Richard Pierce

Richard Pierce – author, poet, painter


Day 171

I am finding it impossible this morning to find words to describe how I feel right now that don’t sound mundane or whingeing. Sitting in the garden just now with my espresso and my cigarette, I contemplated just not bothering with this today. But I made a pact with myself at the beginning of this year that I would journal every day, even if I did self-censor it to protect the innocent and those I work with in my day job. And I realised, as the sun warmed me occasionally, in the gaps in the clouds, that there would be no point just papering over the cracks (a phrase I first learned in my History O-Level class when I was 15 in relation to Metternich’s foreign policy if I remember correctly) and just writing some inconsequential half-truths (or half-lies depending on how you look at it).

Almost a year to the date that I woke up in the middle of the night with excruciating stomach pains, I did so again at about 3:30 this morning. Downstairs to get some paracetamol, drink lots of water, step out into the garden. Back to bed. No sleep. Back downstairs. Tempted to do Wordle at 4am but resisted, and read the paper online instead, and did some social media. The pain eases. Back to bed. Curl up in foetal position. Feel cold. Sleep doesn’t come until maybe 5. Wake up as my alarm’s beeping is into the low tens at 7:30. Turn it off. Covered in sweat. Get up gingerly, wander downstairs, and this time do Wordle (in 4, for the sake of completeness), Scholardle (in 4, too), and Absurdle in 6 (I’ve only ever done it in only 5 once). Try to work. That’s a slow effort. Go back inside. Talk to M who is worried about me. Back outside. Back inside. Breakfast. Coffee. More human now. Less pain now. It will pass. My body is too susceptible to stress of all kinds, and all kinds of stresses are crowding in around me now. The irony is that this happens a lot when I’m about to have time off. I shout at myself (or speak quietly to myself) in my head to get through it breathe slowly and deeply, try to start the routine again.

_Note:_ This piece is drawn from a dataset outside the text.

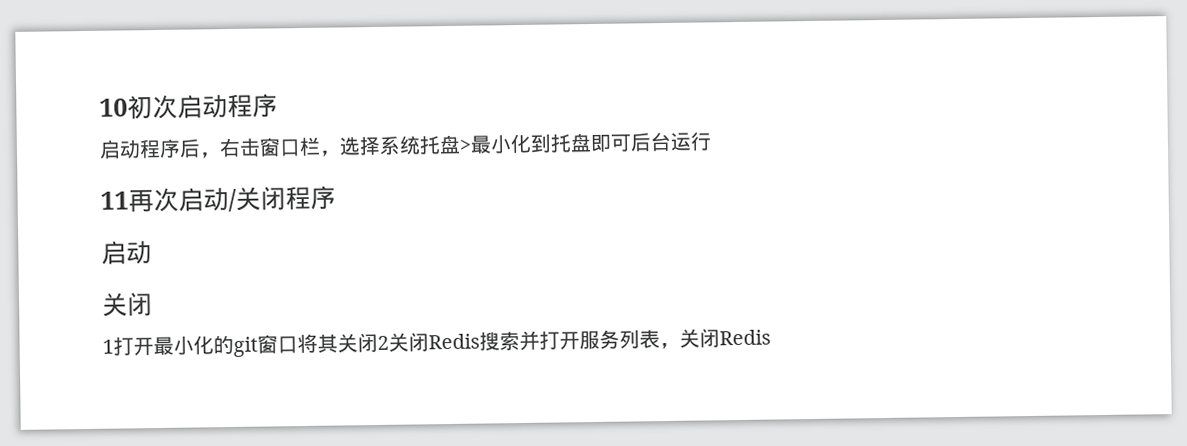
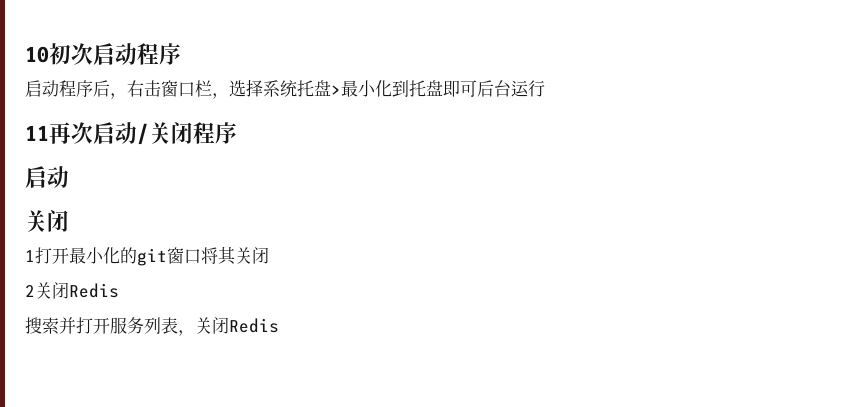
- 1打开最小化的git窗口将其关闭2关闭Redis搜索并打开服务列表，关闭Redis
+ 1打开最小化的git窗口将其关闭
+ 2关闭Redis
+ 搜索并打开服务列表，关闭Redis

C, one of our daughters, sent me a massive cookie for Fathers’ Day yesterday, much to big for me to eat all on my own (I mean, seriously large). So I cut half of it into three pieces and took those pieces to the three men who are my neighbours and fathers. I just wanted to share the joy. I felt slightly foolish, especially when I asked for selfies (which I promised not to put on social media) so I could show C the men I had shared the cookie with. The point, for me, was not just to share C’s kindness, but to show my appreciation for them as neighbours and friends (they have been incredibly kind and hospitable since we moved here), and to acknowledge that being a father is not easy (nor is being a mother), and that I’m very very conscious of the fact that we all have our fatherhood struggles. It felt natural to be like this, and I’m glad, very glad, I did it.

There are some brightnesses.

It’s now ten hours later, and I’ve still not started Aggie.